WORK REQUEST: All of the data that follows is to be printed exactly, without pictures.

INPUT DATA:
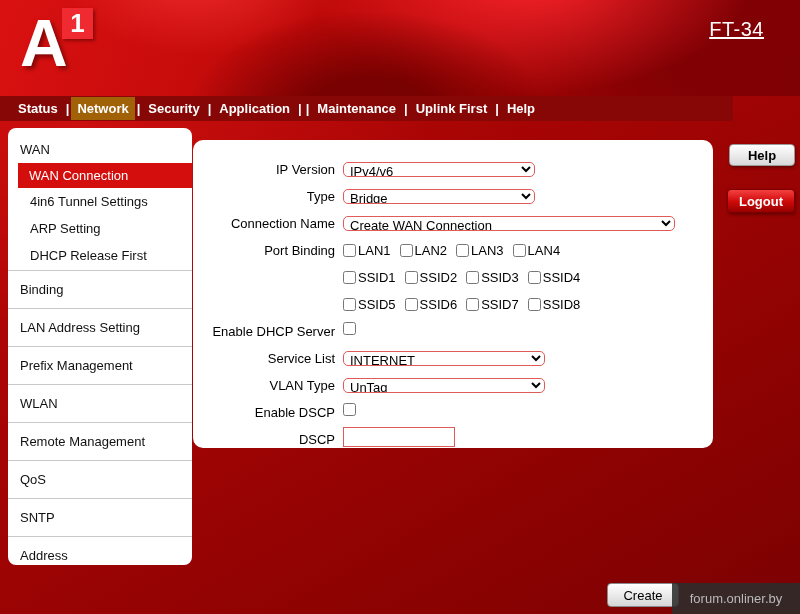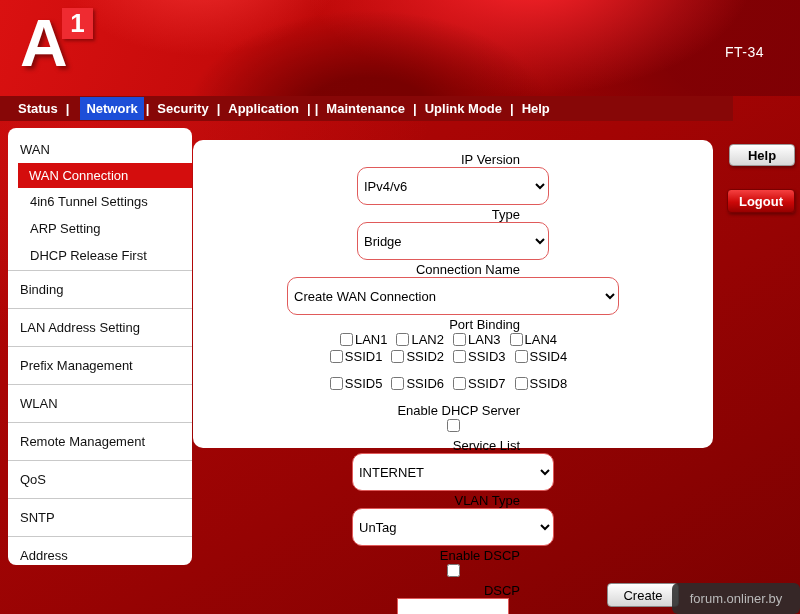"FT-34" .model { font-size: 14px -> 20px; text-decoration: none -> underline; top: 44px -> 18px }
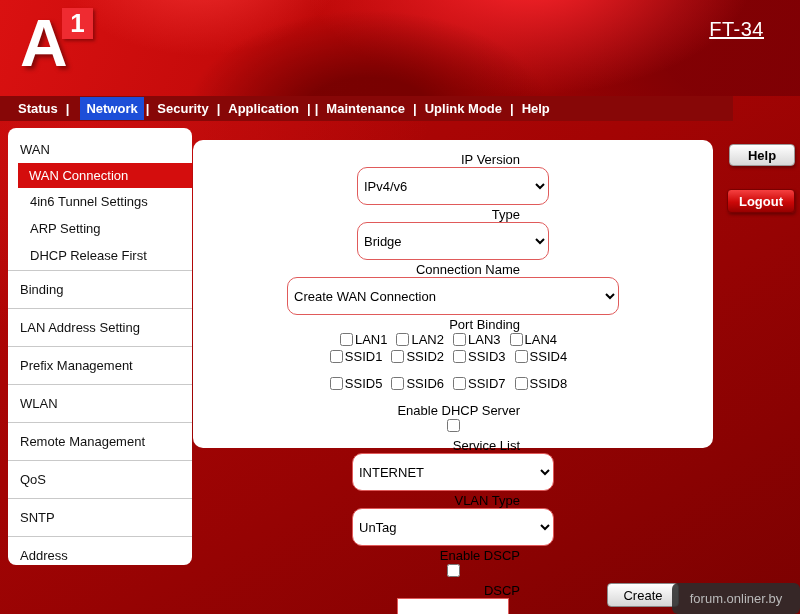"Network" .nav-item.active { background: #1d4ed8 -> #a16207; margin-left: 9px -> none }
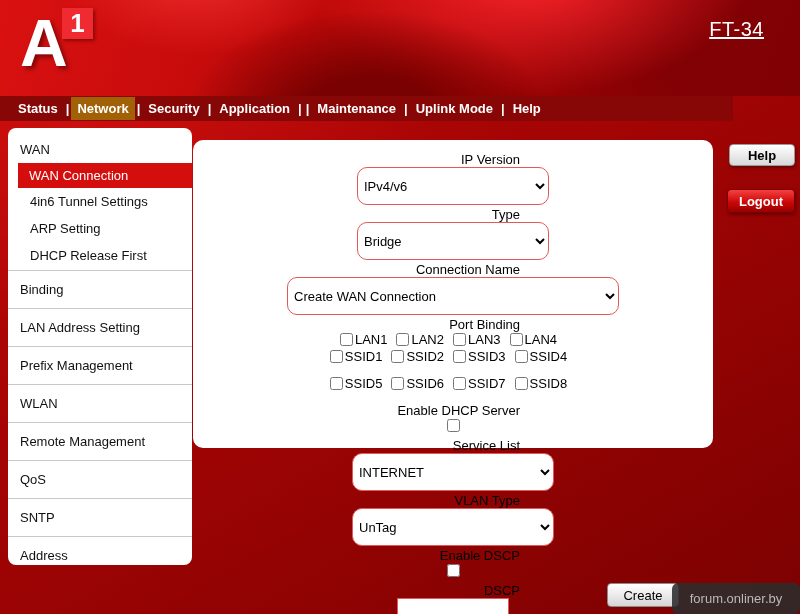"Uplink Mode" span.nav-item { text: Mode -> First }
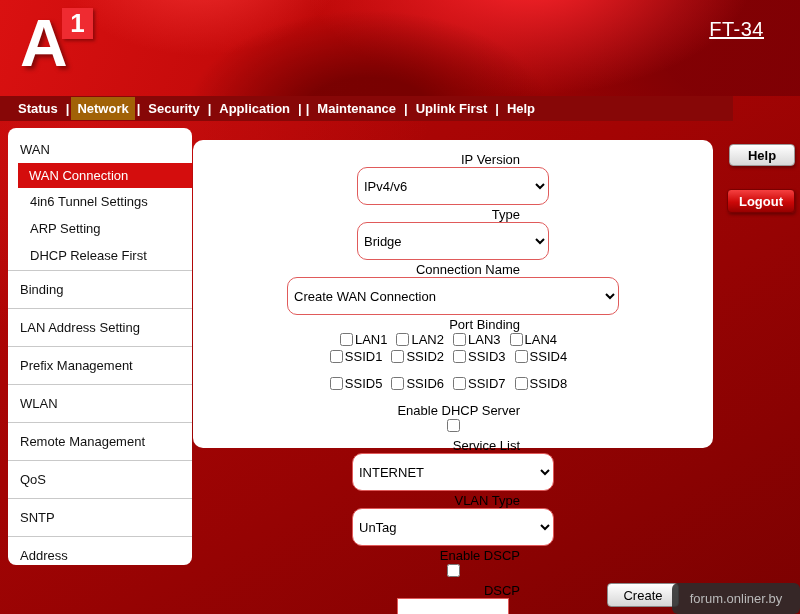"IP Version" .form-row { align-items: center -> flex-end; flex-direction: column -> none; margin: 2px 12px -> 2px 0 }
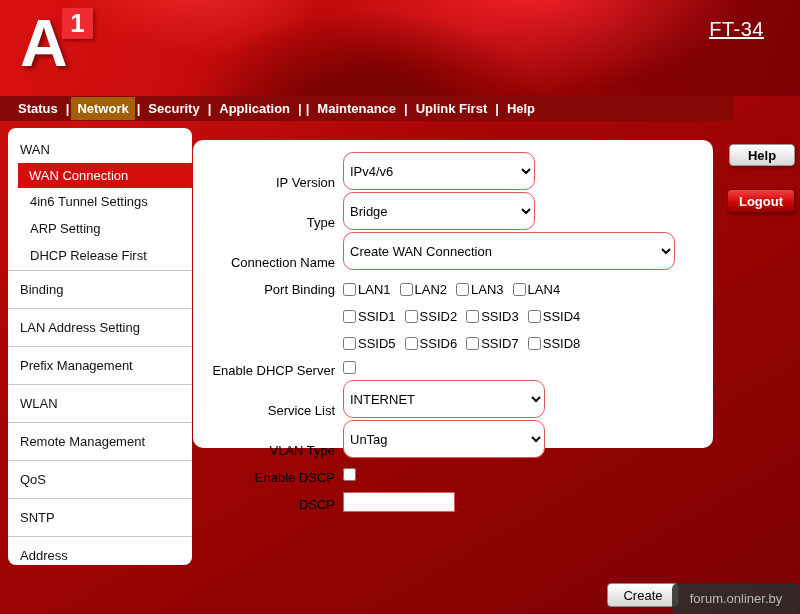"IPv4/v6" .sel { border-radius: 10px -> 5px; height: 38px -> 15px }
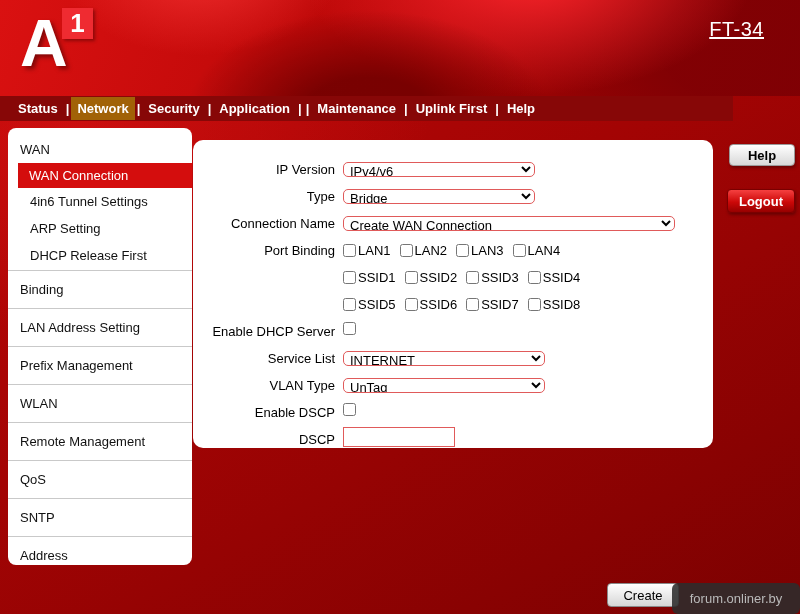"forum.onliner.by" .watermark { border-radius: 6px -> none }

EXERCISE SOLUTION:
"FT-34" .model { font-size: 14px -> 20px; text-decoration: none -> underline; top: 44px -> 18px }
"Network" .nav-item.active { background: #1d4ed8 -> #a16207; margin-left: 9px -> none }
"Uplink Mode" span.nav-item { text: Mode -> First }
"IP Version" .form-row { align-items: center -> flex-end; flex-direction: column -> none; margin: 2px 12px -> 2px 0 }
"IPv4/v6" .sel { border-radius: 10px -> 5px; height: 38px -> 15px }
"forum.onliner.by" .watermark { border-radius: 6px -> none }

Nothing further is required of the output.